How YOU learned what your grandma looks like
When you were very little, you didn't have a sticker on your grandma that said "Grandma." Instead, you SAW her many, many times. At home, at church, at funerals, on her visits. After seeing her face hundreds of times, your brain built a picture of her. Now even if she cut her hair, wore new clothes, or got a new pair of glasses — you would still know her.
Your brain is made of cells called neurons. Neurons send little sparks to each other. When you see grandma, a specific pattern of sparks fires in your brain. Your brain connects that pattern to the word "Grandma."
Computers have neurons too (well, pretend ones)
Scientists copied this idea. They built computer neurons — fake, mathematical ones — and connected them together into a big web. This web is called a neural network.
When you show the neural network a picture of grandma, the sparks fly through the network in a certain pattern. The computer starts guessing. At first, its guesses are TERRIBLE. It might say "elephant!" when you show it grandma. That's fine. Because now you correct it: "No, this is grandma."
Each time you correct the computer, it adjusts its sparks a tiny bit. After doing this 1,000 times — with 1,000 grandma pictures AND 1,000 "not-grandma" pictures — the computer gets it right. It can now recognise grandma even in pictures it has never seen before.
This learning-from-correcting process is called training. When you USE a trained computer (like when you type into ChatGPT), that's called inference.
The training example computers love: pictures of cats and dogs
If you go to teachablemachine.withgoogle.com (ask your parent first), you can train your own AI in 5 minutes.
- Click "Image Project"
- Point the webcam at yourself smiling. Click "Record" 30 times.
- Now point at yourself frowning (sad face). Click "Record" 30 times.
- Click "Train Model." Wait 10 seconds.
- Now smile at the camera. It will say "Smile!" Now frown. It will say "Frown!"
That's it. That's machine learning. Same trick as self-driving cars, M-Pesa fraud detection, and the YouTube recommendation system. Just bigger, with millions of examples instead of 60.
Why AI sometimes gets things TOTALLY wrong
AI makes mistakes. Big ones. Here's why:
- If you only trained it on cats with their eyes open, it might not recognise a sleeping cat.
- If you only trained it on light-skinned faces, it might struggle with darker-skinned faces. (This is a real problem with some face-recognition apps. It's unfair, and it's because of bad training data.)

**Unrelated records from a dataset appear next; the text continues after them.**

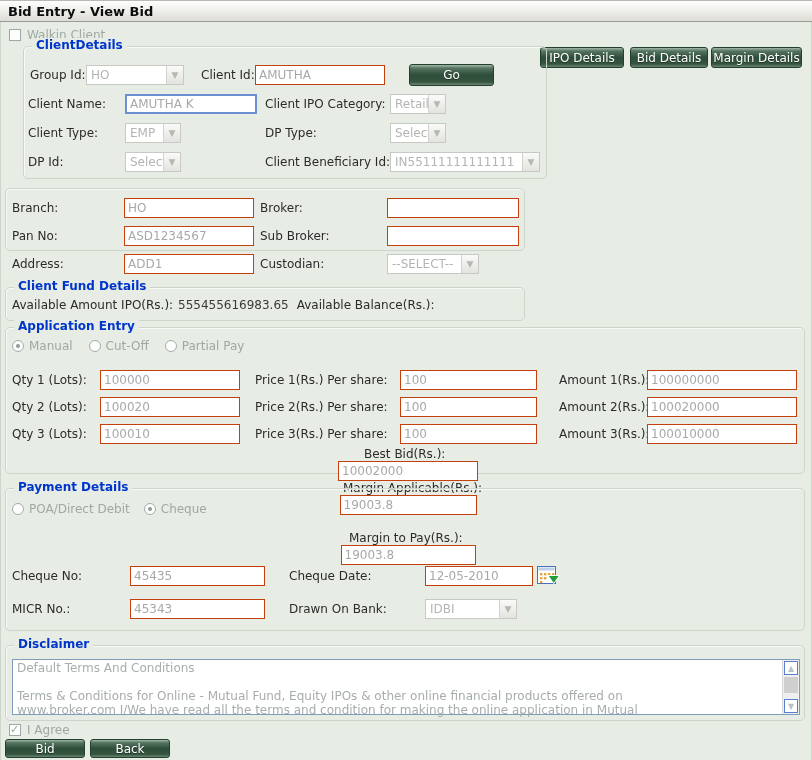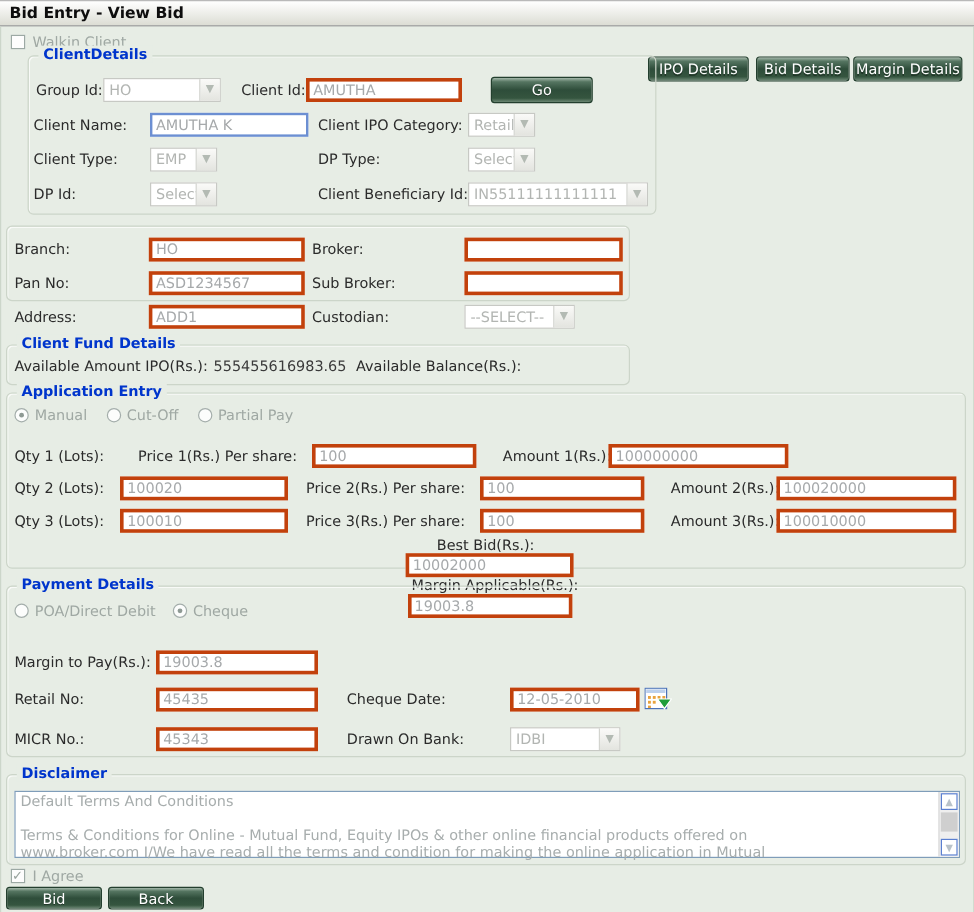--- a/index.html
+++ b/index.html
@@ -12,21 +12,21 @@
 
   #content { position:relative; height:738px; border-left:1px solid #ccd6ca; border-right:1px solid #ccd6ca; }
 
   .fs { position:absolute; border:1px solid #ccd5c9; border-radius:5px; box-shadow: inset 1px 1px 0 rgba(255,255,255,.7); }
   .lg { position:absolute; top:-9px; left:8px; background:#e7ede5; padding:0 4px; color:#0035cc; font-weight:bold; font-size:12px; white-space:nowrap; }
 
   .frow { display:flex; align-items:center; height:29px; padding-left:6px; }
   .lbl { color:#2b2b2b; white-space:nowrap; flex:none; }
   .dlbl { color:#9fa8a3; white-space:nowrap; flex:none; }
 
-  input.tbox { height:20px; border:3px solid #c2410c; background:#fff; color:#a6a9ab;
+  input.tbox { height:20px; border:1px solid #c2410c; background:#fff; color:#a6a9ab;
     font:12px "DejaVu Sans",sans-serif; padding:0 3px; flex:none; }
   input.tbox.hl { border:2px solid #6c8fd2; }
 
   .ddl { height:20px; border:1px solid #c7c9c4; background:#fff; color:#b2b5b2; display:flex; align-items:center; flex:none; }
   .ddl .txt { flex:1; padding-left:4px; overflow:hidden; white-space:nowrap; }
   .ddl .arw { width:17px; height:100%; background:linear-gradient(#fafaf8,#e3e4df); border-left:1px solid #d3d4cf;
     color:#b3bab3; display:flex; align-items:center; justify-content:center; font-size:9px; flex:none; }
 
   .btn { position:absolute; background:linear-gradient(180deg,#a3b7a9 0%,#557561 16%,#2e4d3a 50%,#35553f 84%,#6b8673 100%);
     border:1px solid #233f2e; border-radius:3px; color:#fff; display:flex; align-items:center; justify-content:center;
@@ -156,20 +156,21 @@
     <div class="frow" style="height:20px;">
       <span class="radio on"></span>
       <span class="dlbl" style="margin-right:16px;">Manual</span>
       <span class="radio"></span>
       <span class="dlbl" style="margin-right:16px;">Cut-Off</span>
       <span class="radio"></span>
       <span class="dlbl">Partial Pay</span>
     </div>
     <div class="frow" style="height:27px;margin-top:10px;">
       <span class="lbl w88">Qty 1 (Lots):</span>
+      <input class="tbox w140" value="100000" style="">
       <span class="lbl w145 ml15">Price 1(Rs.) Per share:</span>
       <input class="tbox w137" value="100" style="">
       <span class="lbl w88 ml22">Amount 1(Rs.):</span>
       <input class="tbox w150" value="100000000" style="">
     </div>
     <div class="frow" style="height:27px;">
       <span class="lbl w88">Qty 2 (Lots):</span>
       <input class="tbox w140" value="100020" style="">
       <span class="lbl w145 ml15">Price 2(Rs.) Per share:</span>
       <input class="tbox w137" value="100" style="">
@@ -193,26 +194,26 @@
   </div>
 
   <div class="fs" style="left:4px;top:466px;width:800px;height:143px;padding-top:10px;">
     <span class="lg">Payment Details</span>
     <div class="frow" style="height:20px;">
       <span class="radio"></span>
       <span class="dlbl" style="margin-right:14px;">POA/Direct Debit</span>
       <span class="radio on"></span>
       <span class="dlbl">Cheque</span>
     </div>
-    <div class="frow" style="height:27px;margin-top:19px;">
+    <div class="frow" style="height:27px;margin-top:12px;flex-direction:column;">
       <span class="lbl w118">Margin to Pay(Rs.):</span>
       <input class="tbox w135" value="19003.8" style="">
     </div>
     <div class="frow" style="height:27px;margin-top:4px;">
-      <span class="lbl w118">Retail No:</span>
+      <span class="lbl w118">Cheque No:</span>
       <input class="tbox w135" value="45435" style="">
       <span class="lbl w136 ml24">Cheque Date:</span>
       <input class="tbox w108" value="12-05-2010" style="">
       <svg class="ml4" width="23" height="19" viewBox="0 0 23 19">
         <rect x="0.5" y="0.5" width="18" height="17" fill="#ffffff" stroke="#4a72b8"></rect>
         <rect x="1.5" y="1.5" width="16" height="3" fill="#bcd0ec"></rect>
         <rect x="3" y="7" width="2.4" height="2.4" fill="#e8a33d"></rect>
           <rect x="7" y="7" width="2.4" height="2.4" fill="#e8a33d"></rect>
         <rect x="11" y="7" width="2.4" height="2.4" fill="#e8a33d"></rect>
           <rect x="15" y="7" width="2.4" height="2.4" fill="#e8a33d"></rect>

- If someone asks ChatGPT a question it doesn't have a good answer for, it might make up a fake answer that sounds real. This is called "hallucinating." AI doesn't know it's lying.
Remember this rule forever: Always check AI's answers. Never trust without checking. AI is smart, but it can be confidently wrong.
Open Teachable Machine together at
teachablemachine.withgoogle.com. Train it to spot the difference between two things in your home — maybe a shoe and a book. Take 30 pictures of each. Train the model. Then test: does it say "shoe" when you show a shoe? Try it with a shoe it has never seen (maybe mum's shoe). Does it still work? Tell your parent what you learned.